Look through the entries below and show every line containing the word "scene".

Records to process below:

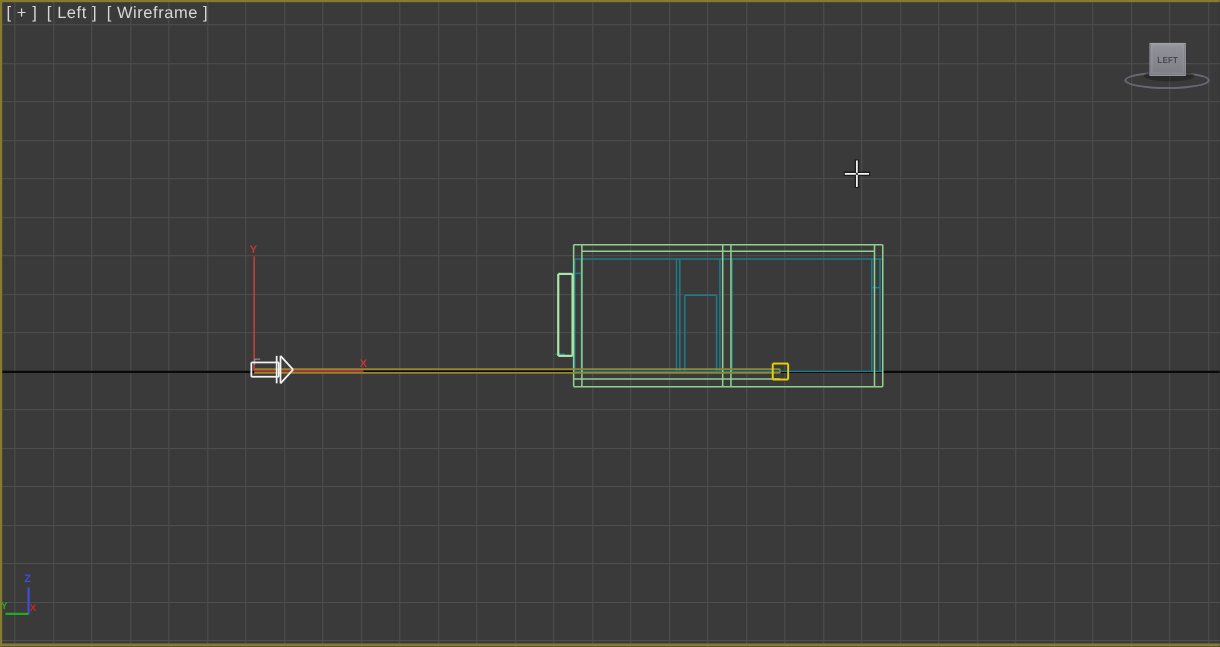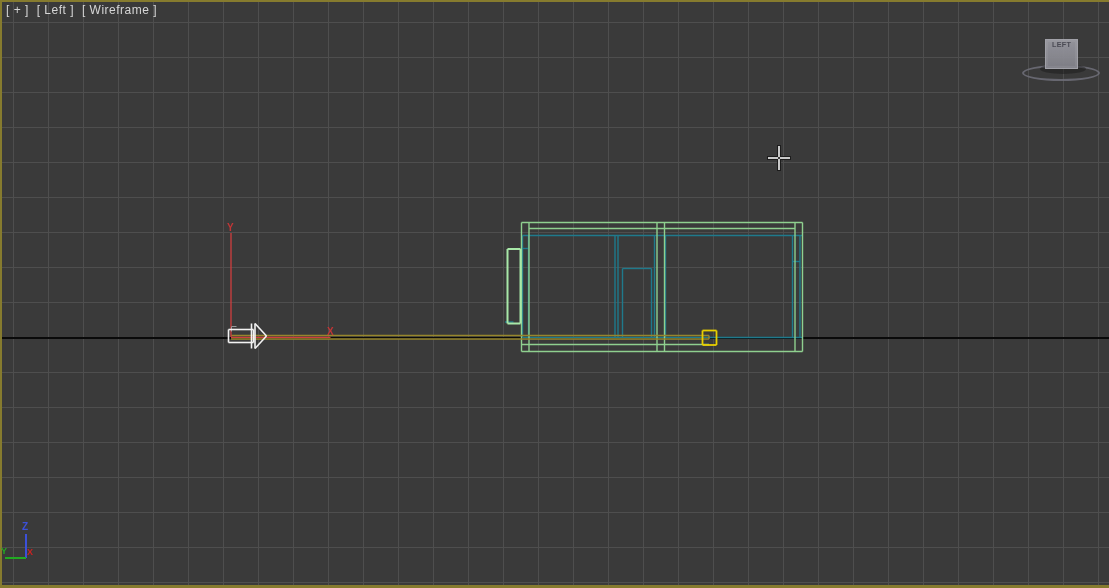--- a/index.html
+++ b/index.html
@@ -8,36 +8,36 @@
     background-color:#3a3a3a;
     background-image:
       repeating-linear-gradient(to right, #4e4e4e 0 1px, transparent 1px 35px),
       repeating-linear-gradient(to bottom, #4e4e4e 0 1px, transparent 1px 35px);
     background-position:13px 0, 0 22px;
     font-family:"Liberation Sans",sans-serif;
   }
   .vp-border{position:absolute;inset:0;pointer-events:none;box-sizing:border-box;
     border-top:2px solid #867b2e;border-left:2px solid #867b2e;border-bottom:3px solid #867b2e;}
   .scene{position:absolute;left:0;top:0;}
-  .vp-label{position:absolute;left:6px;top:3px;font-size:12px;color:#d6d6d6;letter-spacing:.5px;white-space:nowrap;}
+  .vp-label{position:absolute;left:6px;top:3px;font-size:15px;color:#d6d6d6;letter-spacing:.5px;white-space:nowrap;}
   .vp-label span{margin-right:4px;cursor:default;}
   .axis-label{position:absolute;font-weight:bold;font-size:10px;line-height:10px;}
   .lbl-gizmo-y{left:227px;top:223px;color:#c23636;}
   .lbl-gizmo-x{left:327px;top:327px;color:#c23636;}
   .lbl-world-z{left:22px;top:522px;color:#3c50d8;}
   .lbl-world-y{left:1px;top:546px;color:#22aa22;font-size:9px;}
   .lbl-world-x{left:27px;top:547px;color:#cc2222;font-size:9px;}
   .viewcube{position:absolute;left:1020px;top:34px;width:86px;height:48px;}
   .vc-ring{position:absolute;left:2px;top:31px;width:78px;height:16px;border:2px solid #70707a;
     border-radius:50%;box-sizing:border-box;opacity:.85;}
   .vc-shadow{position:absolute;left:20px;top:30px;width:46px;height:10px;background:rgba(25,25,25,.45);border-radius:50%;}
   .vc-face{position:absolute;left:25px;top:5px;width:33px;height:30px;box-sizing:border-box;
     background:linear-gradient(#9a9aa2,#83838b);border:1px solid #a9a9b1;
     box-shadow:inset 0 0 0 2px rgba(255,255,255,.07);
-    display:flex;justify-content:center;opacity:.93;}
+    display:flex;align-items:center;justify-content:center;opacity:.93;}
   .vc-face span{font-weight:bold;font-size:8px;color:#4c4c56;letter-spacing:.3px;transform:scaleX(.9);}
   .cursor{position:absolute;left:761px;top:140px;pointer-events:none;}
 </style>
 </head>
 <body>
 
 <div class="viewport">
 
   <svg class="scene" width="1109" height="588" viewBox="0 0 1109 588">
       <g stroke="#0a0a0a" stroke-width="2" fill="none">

End of Records to process.
Records to process below:

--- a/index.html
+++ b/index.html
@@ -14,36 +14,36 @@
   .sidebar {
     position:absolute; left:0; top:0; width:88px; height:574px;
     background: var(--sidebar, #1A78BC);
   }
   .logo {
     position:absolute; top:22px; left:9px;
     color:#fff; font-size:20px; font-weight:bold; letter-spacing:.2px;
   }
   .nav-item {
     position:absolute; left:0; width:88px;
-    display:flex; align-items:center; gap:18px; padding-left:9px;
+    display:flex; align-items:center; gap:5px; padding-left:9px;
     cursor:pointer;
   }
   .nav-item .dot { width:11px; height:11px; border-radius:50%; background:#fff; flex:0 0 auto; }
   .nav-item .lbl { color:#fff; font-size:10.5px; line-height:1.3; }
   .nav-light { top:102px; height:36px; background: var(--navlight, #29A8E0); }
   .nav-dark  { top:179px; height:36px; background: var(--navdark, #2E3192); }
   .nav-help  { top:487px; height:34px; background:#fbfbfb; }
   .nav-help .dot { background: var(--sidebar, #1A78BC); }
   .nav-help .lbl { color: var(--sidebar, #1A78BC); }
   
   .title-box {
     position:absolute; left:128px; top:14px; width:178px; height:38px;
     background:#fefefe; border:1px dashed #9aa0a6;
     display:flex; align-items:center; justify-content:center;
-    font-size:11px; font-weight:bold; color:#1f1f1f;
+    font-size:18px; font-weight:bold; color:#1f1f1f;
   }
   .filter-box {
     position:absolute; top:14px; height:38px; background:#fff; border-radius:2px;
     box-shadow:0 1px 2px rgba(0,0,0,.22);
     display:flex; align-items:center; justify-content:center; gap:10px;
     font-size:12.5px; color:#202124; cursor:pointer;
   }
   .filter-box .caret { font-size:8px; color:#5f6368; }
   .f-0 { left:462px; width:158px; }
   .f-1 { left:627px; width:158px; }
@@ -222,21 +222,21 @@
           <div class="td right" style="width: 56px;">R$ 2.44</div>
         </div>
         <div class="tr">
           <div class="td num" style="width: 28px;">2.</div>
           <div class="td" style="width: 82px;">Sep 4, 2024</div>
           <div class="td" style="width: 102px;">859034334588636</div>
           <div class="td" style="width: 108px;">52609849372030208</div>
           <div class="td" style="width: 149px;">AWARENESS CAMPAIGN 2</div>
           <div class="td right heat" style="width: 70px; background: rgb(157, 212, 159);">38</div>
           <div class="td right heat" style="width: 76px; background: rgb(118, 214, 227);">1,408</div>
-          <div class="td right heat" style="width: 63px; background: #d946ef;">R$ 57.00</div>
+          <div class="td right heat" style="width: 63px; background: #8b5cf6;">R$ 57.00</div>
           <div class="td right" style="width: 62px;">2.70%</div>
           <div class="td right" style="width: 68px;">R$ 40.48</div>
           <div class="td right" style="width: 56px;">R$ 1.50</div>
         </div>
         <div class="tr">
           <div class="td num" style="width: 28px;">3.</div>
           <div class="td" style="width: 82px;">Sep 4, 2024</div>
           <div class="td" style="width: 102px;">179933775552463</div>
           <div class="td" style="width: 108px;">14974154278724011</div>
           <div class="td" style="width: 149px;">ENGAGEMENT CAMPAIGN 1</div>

End of Records to process.

* [Answer to this exercise]:
   .scene{position:absolute;left:0;top:0;}
   <svg class="scene" width="1109" height="588" viewBox="0 0 1109 588">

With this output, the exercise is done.